Published Oct 30, 2024 4:04 PM by The Maritime Executive

 

The government of Sri Lanka is starting a new investigation into alleged mismanagement and corruption in response to the fire aboard the boxship X-Press Pearl, which released the world's largest-ever plastic spill just off the country's west coast. The quarter-inch pellets smothered the beaches around Colombo up to a meter deep in half-burned plastic, and buried drifts continue to wash ashore after the monsoon season. Scientists believe the marine ecosystem around Colombo will take years to recover.

From 2022-23, the government of then-President Ranil Wickremesinghe accepted a small compensation payment from the ship's P&I club, amounting to about $10 million paid in Sri Lankan rupees. The former head of the Department of Fisheries and Aquatic Resources told Al Jazeera that she resisted the payment, warning that receiving it in rupees would make it easier for the money to be siphoned off for corrupt purposes. 

Under Wickremesinghe, the government did not file a legal claim for damages for two years, and it then selected a court in Singapore (rather than Sri Lanka) as the venue for the lawsuit. Singaporean law could limit compensation to the maximum allowable under the international Convention of Limitation of Liability for Maritime Claims, amounting to just $25 million - a tiny fraction of the potential $6.4 billion damage claim estimated by Sri Lanka's own consultants. 

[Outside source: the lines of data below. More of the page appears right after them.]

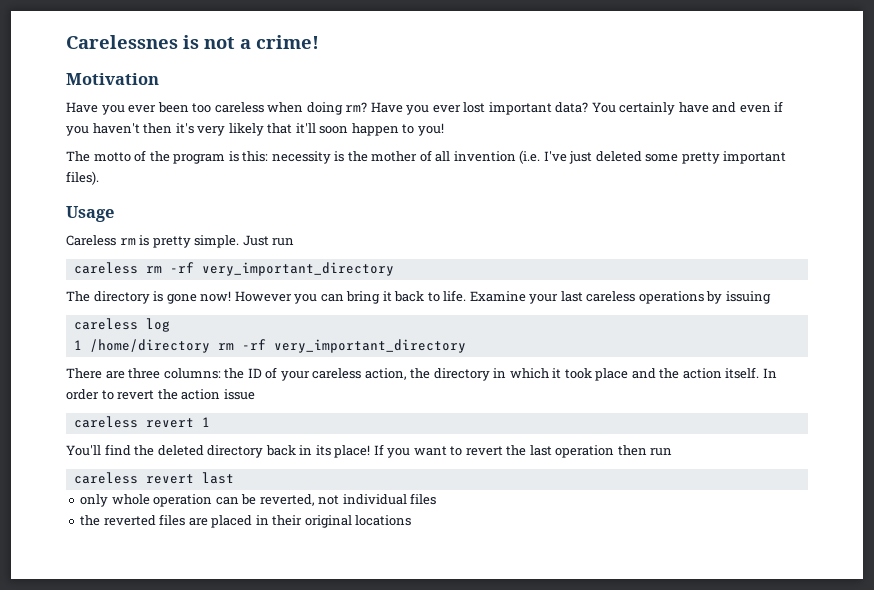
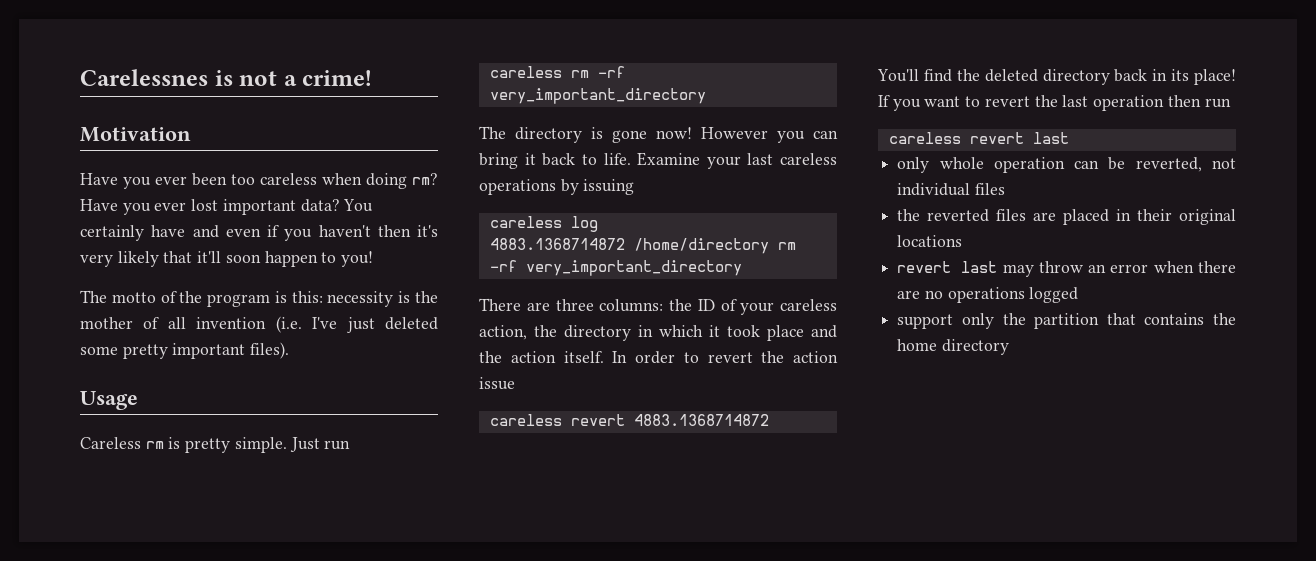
[73,340,82,350] 1 -> [489,238,625,250] 4883.1368714872
[201,417,210,427] 1 -> [633,414,769,426] 4883.1368714872
(412, 520) none -> [897,261,1236,277] [897,287,1079,303] [897,313,1236,329] [897,339,1009,355] // revert last may throw an error when there are no operations logged // support only the partition that contains the home directory

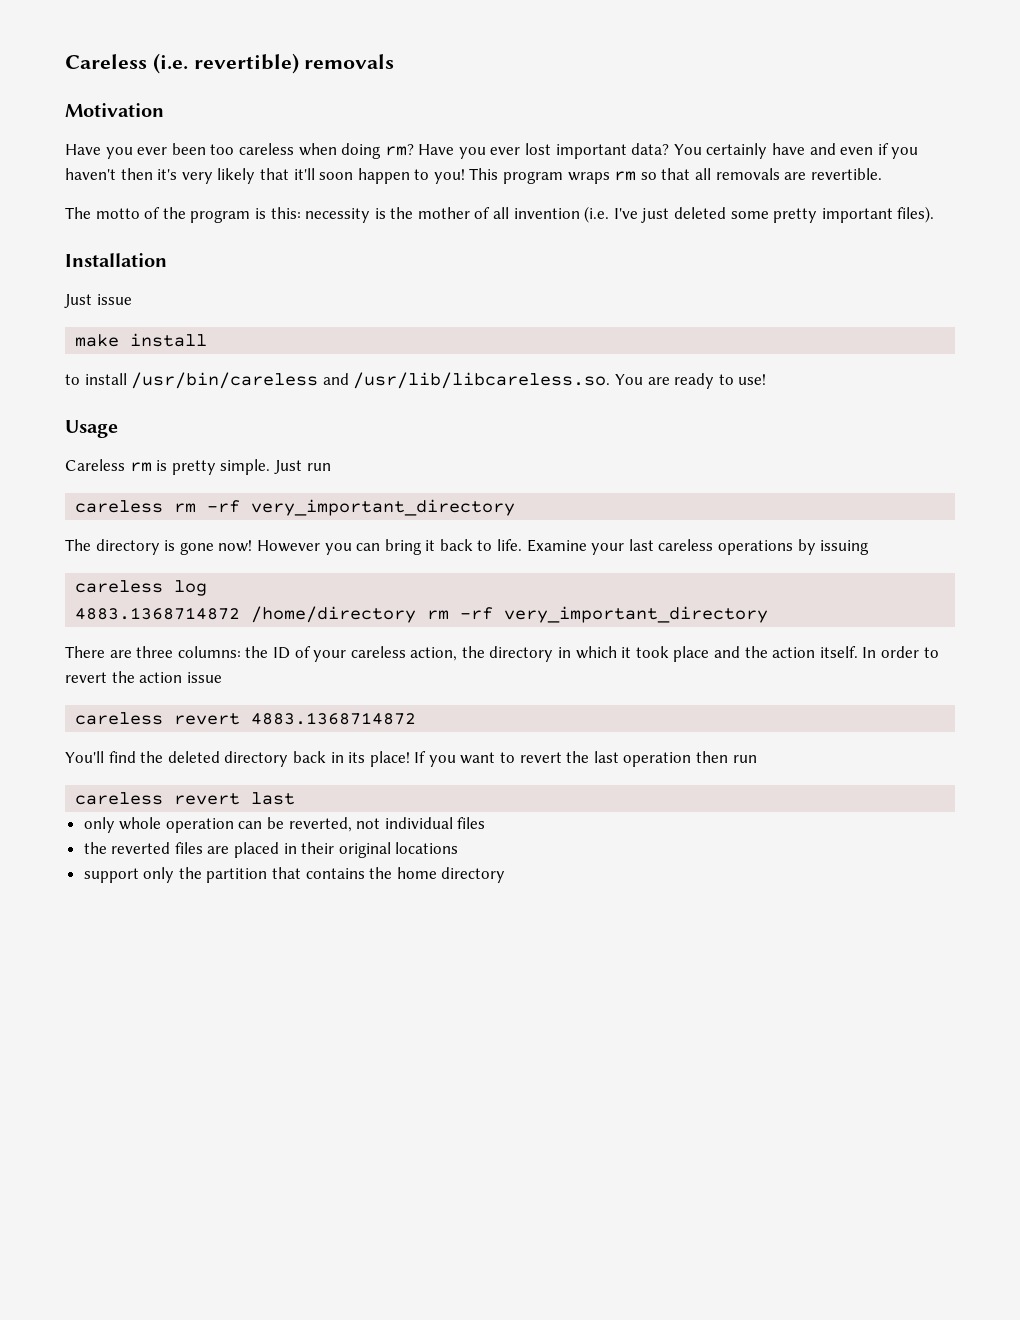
[80,69,373,86] Carelessnes is not a crime! -> [65,53,395,74] Careless (i.e. revertible) removals
(374, 259) none -> [469,168,882,184] This program wraps rm so that all removals are revertible.
(290, 350) none -> [65,253,167,267] [64,294,132,308] [75,333,208,347] [65,372,767,389] // Installation // Just issue // make install // to install /usr/bin/careless and /usr/lib/libcareless.so. You are ready to use!
[897,261,1236,277] [897,287,1079,303] // revert last may throw an error when there are no operations logged -> (459, 848) none

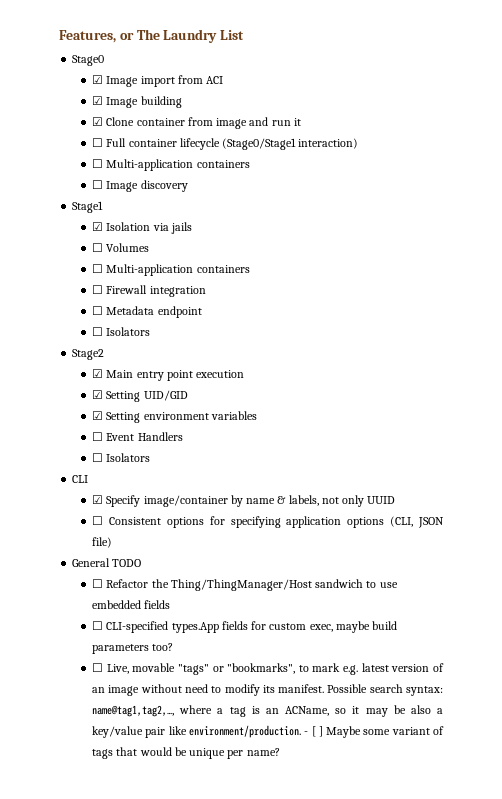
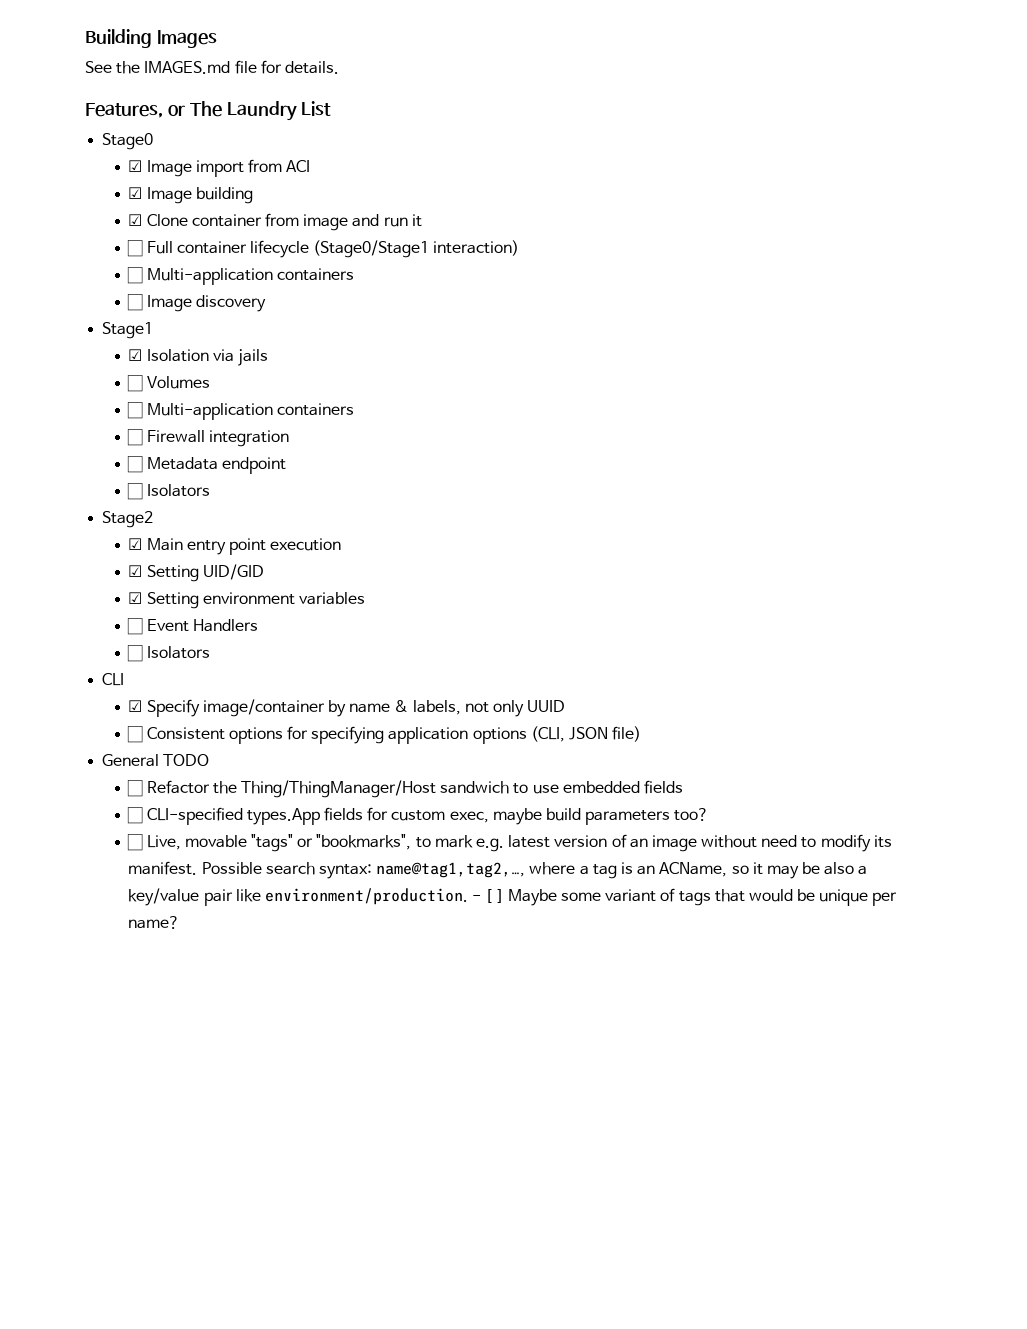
(59, 36) none -> [85,29,217,48] [85,60,339,74] Building Images // See the IMAGES.md file for details. //

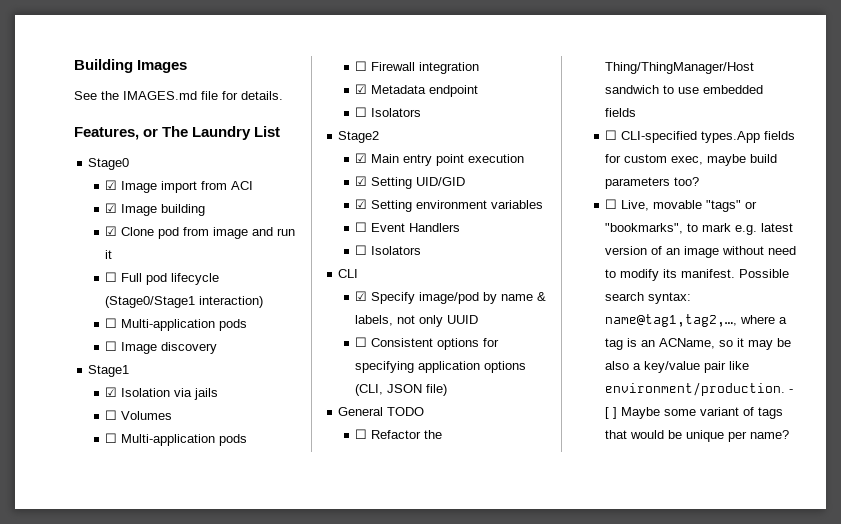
[191,214,262,227] container -> [158,227,180,239] pod
[176,241,247,254] container -> [146,273,168,285] pod
[276,268,354,281] containers -> [219,319,248,331] pods
[276,403,354,416] containers -> [219,434,248,446] pods
[127,456,144,473] ☐ -> [355,84,368,94] ☑
[202,699,325,717] image/container -> [419,292,480,304] image/pod

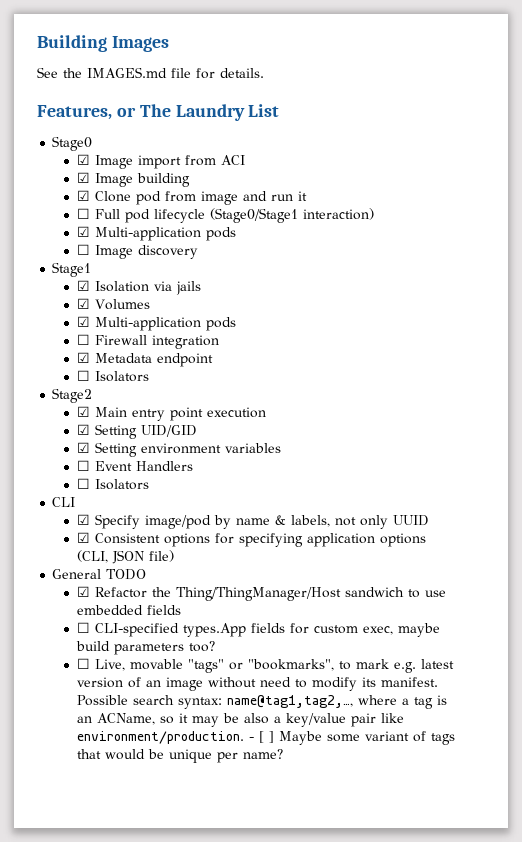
[105,318,118,328] ☐ -> [76,226,90,237] ☑
[105,410,118,420] ☐ -> [76,298,90,309] ☑
[105,433,118,443] ☐ -> [76,316,90,327] ☑
[355,337,368,347] ☐ -> [76,532,90,543] ☑
[355,429,368,439] ☐ -> [76,586,90,597] ☑

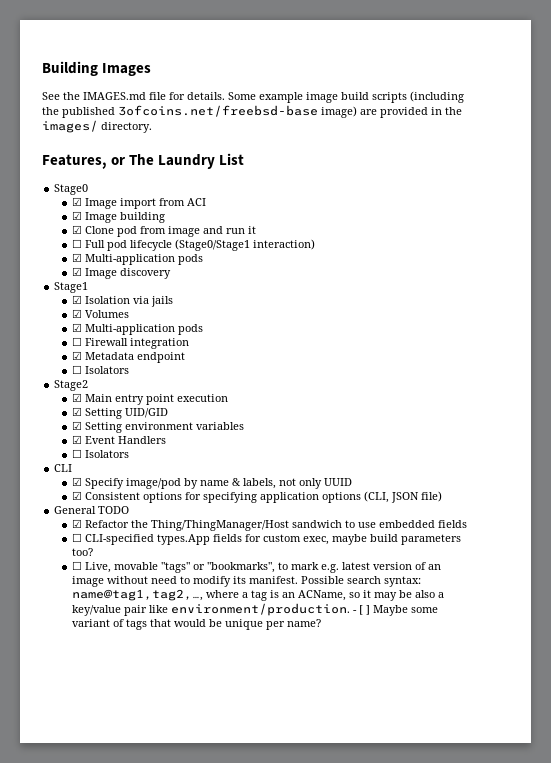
(264, 73) none -> [228,91,464,103] [42,105,462,118] [42,120,152,133] Some example image build scripts (including the published 3ofcoins.net/freebsd-base image) are provided in the images/ directory.
[76,244,90,255] ☐ -> [72,267,83,276] ☑
[76,460,90,471] ☐ -> [72,435,83,444] ☑

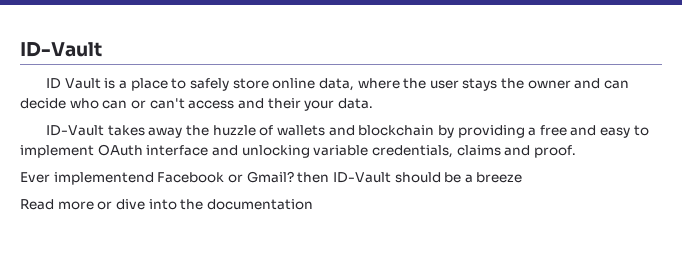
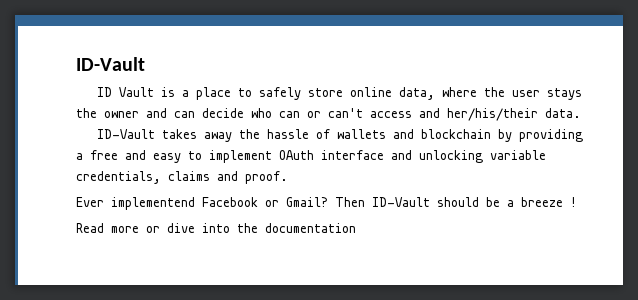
[267,98,335,111] their your -> [447,108,538,121] her/his/their
[212,125,256,136] huzzle -> [267,129,310,139] hassle
[297,172,330,183] then -> [335,197,365,207] Then
(523, 177) none -> [570,197,577,207] !

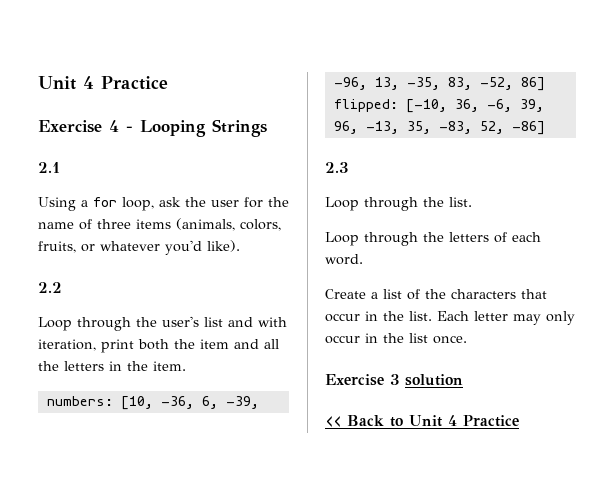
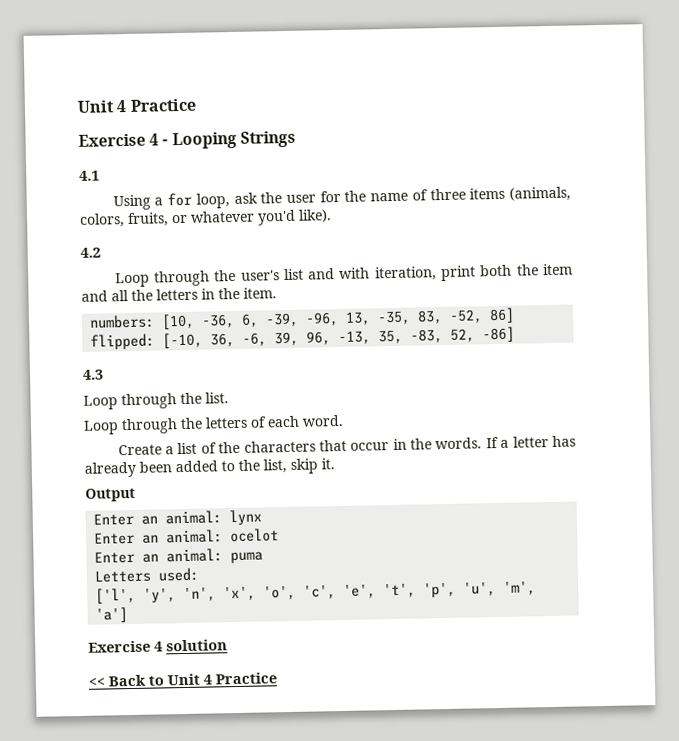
[38,162,60,173] 2.1 -> [79,170,100,181] 4.1
[38,282,62,293] 2.2 -> [80,247,101,258] 4.2
[325,162,348,173] 2.3 -> [82,369,104,380] 4.3
[409,311,575,325] [325,333,467,344] [325,374,399,386] list. Each letter may only occur in the list once. // Exercise 3 -> [435,435,576,450] [84,458,335,478] [85,487,136,502] [93,509,263,526] [94,528,280,545] [94,548,264,564] [94,567,200,583] [95,581,537,604] [95,607,129,623] [88,640,163,653] words. If a letter has already been added to the list, skip it. // Output // Enter an animal: lynx // Enter an animal: ocelot // Enter an animal: puma // Letters used: // ['l', 'y', 'n', 'x', 'o', 'c', 'e', 't', 'p', 'u', 'm', 'a'] // Exercise 4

The former head of the Sri Lanka Marine Environmental Protection Authority (MEPA) has accused Wickremesinghe's attorney general of "lethargy or intentional delay" in handling the lawsuit, alleging that government lawyers slow-walked the case put together by the nation's own environmental regulator. An accumulation of "delays in legal proceedings and inadequate coordination between government agencies . . .  exacerbated the environmental and economic damage,” a parliamentary inquiry concluded this September. 

Wickremesinghe lost a reelection bid in September, receiving 17 percent of the vote. The newly elected president, Anura Kumara Dissanayake, has pledged a thorough investigation into the handling of the disaster - and to chase down allegations of corruption related to the regulatory response.